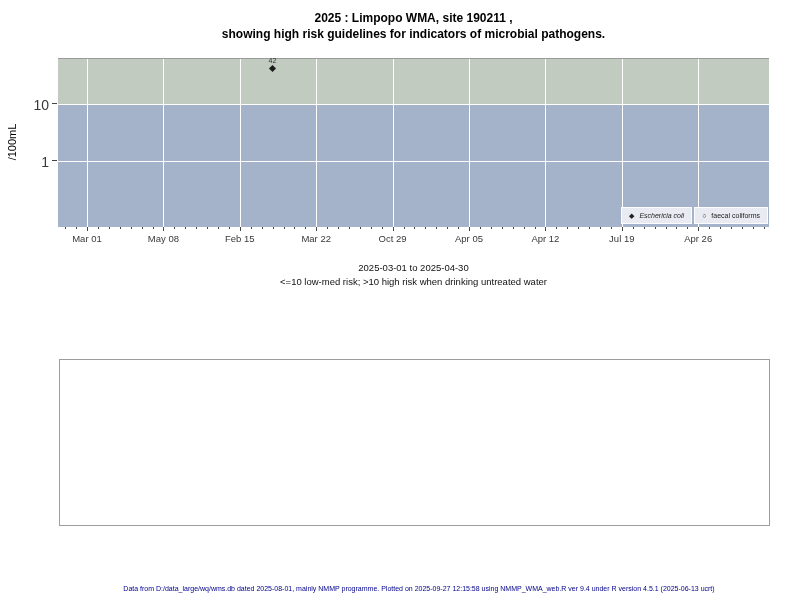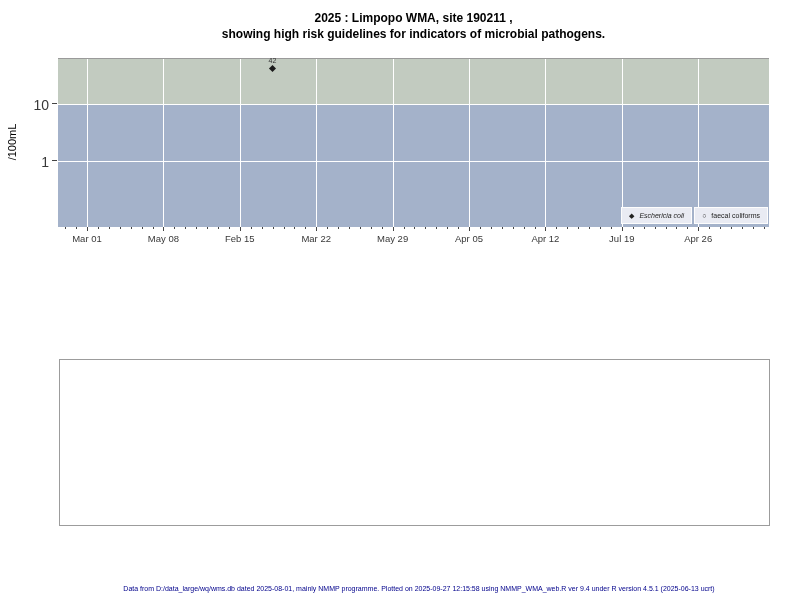--- a/index.html
+++ b/index.html
@@ -167,7 +167,7 @@
     <div class="xtick" style="left: 316.2px; top: 226px; height: 5px;"></div>
     <div class="xlabel-tick" style="left: 316.2px; top: 233px;">Mar 22</div>
     <div class="xtick" style="left: 392.6px; top: 226px; height: 5px;"></div>
-    <div class="xlabel-tick" style="left: 392.6px; top: 233px;">May 29</div>
+    <div class="xlabel-tick" style="left: 392.6px; top: 233px;">Oct 29</div>
     <div class="xtick" style="left: 469px; top: 226px; height: 5px;"></div>
     <div class="xlabel-tick" style="left: 469px; top: 233px;">Apr 05</div>
     <div class="xtick" style="left: 545.4px; top: 226px; height: 5px;"></div>

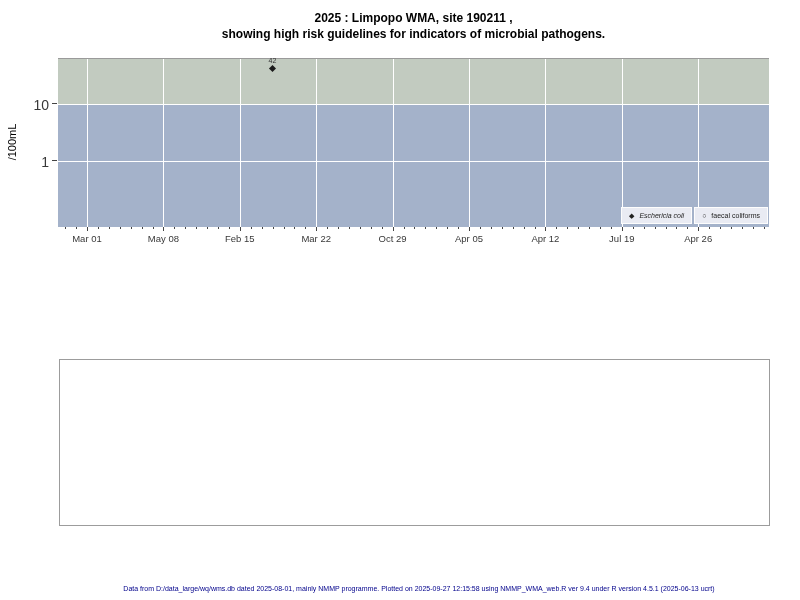--- a/index.html
+++ b/index.html
@@ -179,6 +179,7 @@
   </div>
 
 <div class="caption">
+  <div>2025-03-01 to 2025-04-30</div>
 </div>
 
 <div class="emptybox"></div>

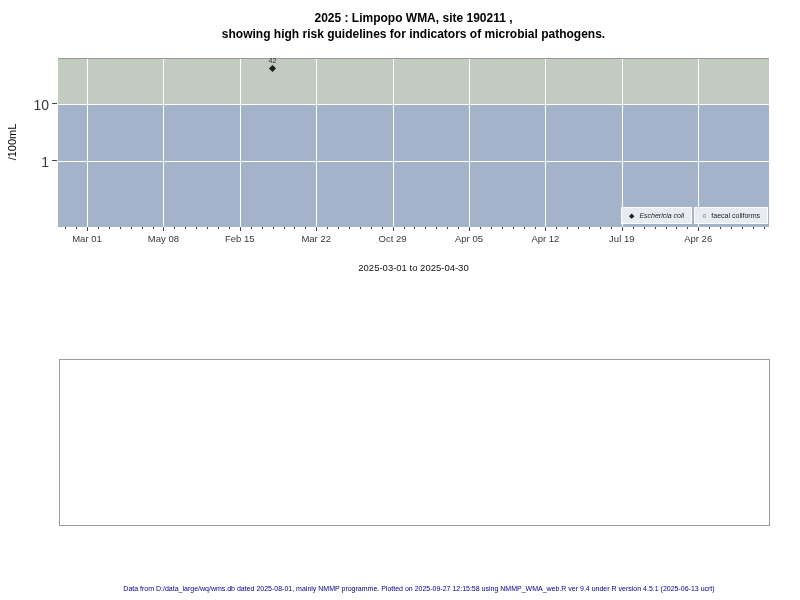--- a/index.html
+++ b/index.html
@@ -180,6 +180,7 @@
 
 <div class="caption">
   <div>2025-03-01 to 2025-04-30</div>
+  <div>&lt;=10 low-med risk; &gt;10 high risk when drinking untreated water</div>
 </div>
 
 <div class="emptybox"></div>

__About this task__
Only lines that include "xtick" belong in the answer; return them from the entries above.

__Result__
     <div class="xtick" style="left: 316.2px; top: 226px; height: 5px;"></div>
     <div class="xtick" style="left: 392.6px; top: 226px; height: 5px;"></div>
     <div class="xtick" style="left: 469px; top: 226px; height: 5px;"></div>
     <div class="xtick" style="left: 545.4px; top: 226px; height: 5px;"></div>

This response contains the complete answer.